# Multiple Linear Regression

## Introduction

Assume that we have a labelled dataset with $m$ samples, continuous features $X_1,\dotsc,X_n$, and continuous target $Y$. We denote the feature columns by $\mathbf{x}_i \in \mathbb{R}^m$, and the target column by $\mathbf{y} \in \mathbb{R}^m$. 

For this notebook, let's work with the compressive sensing strength dataset.

In [None]:
# import the usual libraries
import pandas as pd
import numpy as np

# load the concrete compressive strength train dataset
df_train = pd.read_csv('../data/regression/concrete_compressive_strength/train.csv')
df_test = pd.read_csv('../data/regression/concrete_compressive_strength/test.csv')

# print shapes of the two datasets
print(f'Train set: {df_train.shape}')
print(f'Test set: {df_test.shape}')

# Make features and targets for train and test sets
X_train = df_train.drop(columns=['Y'])
y_train = df_train['Y']
X_test = df_test.drop(columns=['Y'])
y_test = df_test['Y']

# load the info about the variable names
df_info = pd.read_csv('../data/regression/concrete_compressive_strength/data_description.csv')

df_info = df_info[['name','new_col_name','role','type']]
df_info

### The MLE model
The multiple linear regression model assumes that the target is a linear combination of the features, plus some noise.

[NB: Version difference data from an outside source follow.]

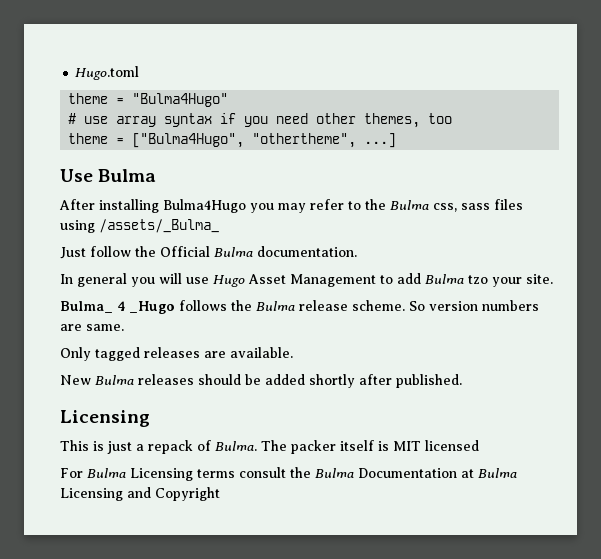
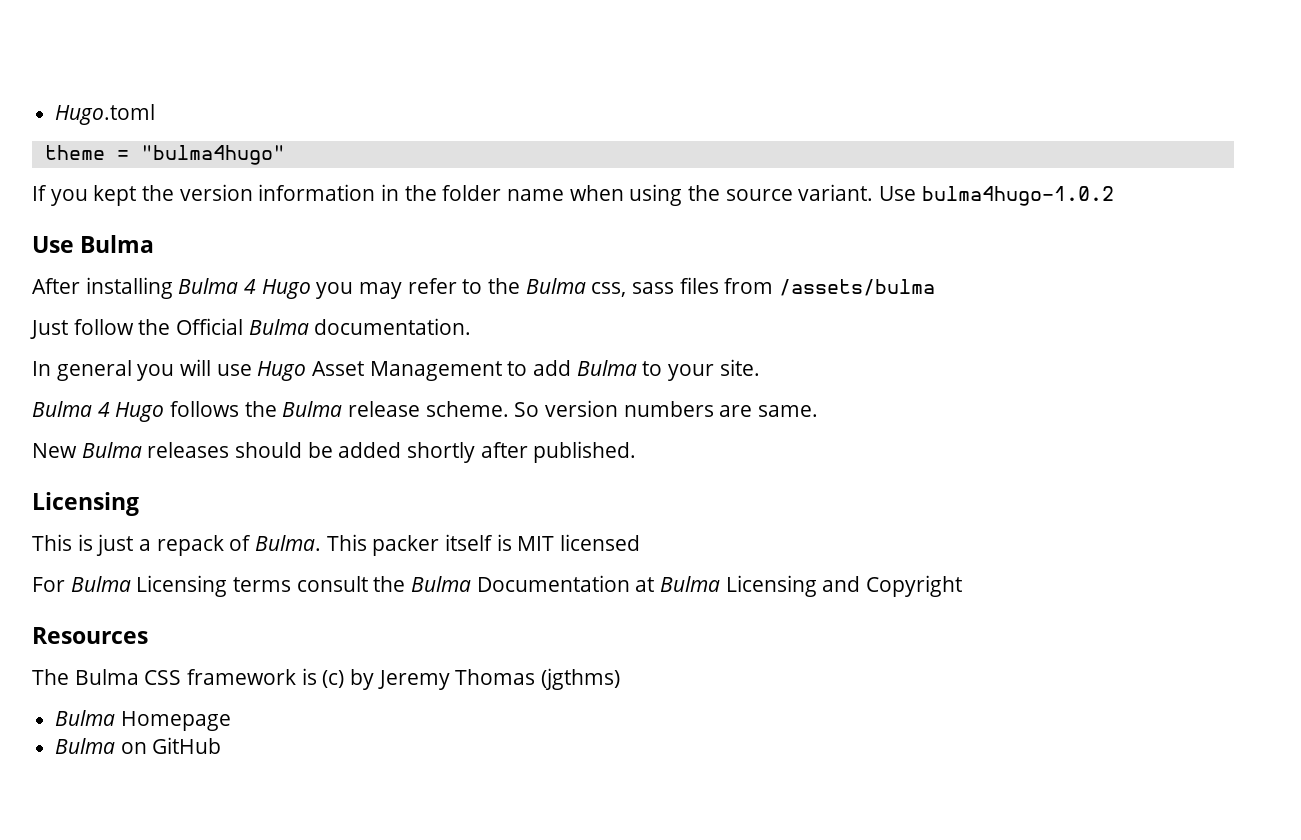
- theme = "Bulma4Hugo"
- # use array syntax if you need other themes, too
- theme = ["Bulma4Hugo", "othertheme", ...]
+ theme = "bulma4hugo"
+ If you kept the version information in the folder name when using the source variant. Use bulma4hugo-1.0.2
- After installing Bulma4Hugo you may refer to the Bulma css, sass files using /assets/_Bulma_
+ After installing Bulma 4 Hugo you may refer to the Bulma css, sass files from /assets/bulma
- In general you will use Hugo Asset Management to add Bulma tzo your site.
+ In general you will use Hugo Asset Management to add Bulma to your site.
- Bulma_ 4 _Hugo follows the Bulma release scheme.
+ Bulma 4 Hugo follows the Bulma release scheme.
- Only tagged releases are available.
- The packer itself is MIT licensed
+ This packer itself is MIT licensed
+ Resources
+ The Bulma CSS framework is (c) by Jeremy Thomas (jgthms)
+ Bulma Homepage
+ Bulma on GitHub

That is, it assumes that there exists some linear function
\begin{equation*}
    F_{b,\mathbf{w}}(X_1,\dotsc,X_n) = b + w_1X_1 + \dotsb + w_nX_n,
\end{equation*}
where $\mathbf{w} = (w_1,\dotsc,w_n) \in \mathbb{R}^n$ and $b \in \mathbb{R}$, such that
\begin{equation*}
    y_i = F_{\mathbf{w}}(x_{i1},\dotsc,x_{in}) + \epsilon_i, \quad \textup{ for } i=1,\dotsc,m.
\end{equation*}
Above, each $\epsilon_i$ is a random variable representing the noise, $y_i$ is the target value for the $i$-th sample, and $x_{ij}$ is the $j$-th feature value for the $i$-th sample. The parameter space for this model consists of all vectors $(b,\mathbf{w}) \in \mathbb{R}^{n+1}$. The $w_i$'s are called *weights*, and $b$ is called the *bias* (of the model).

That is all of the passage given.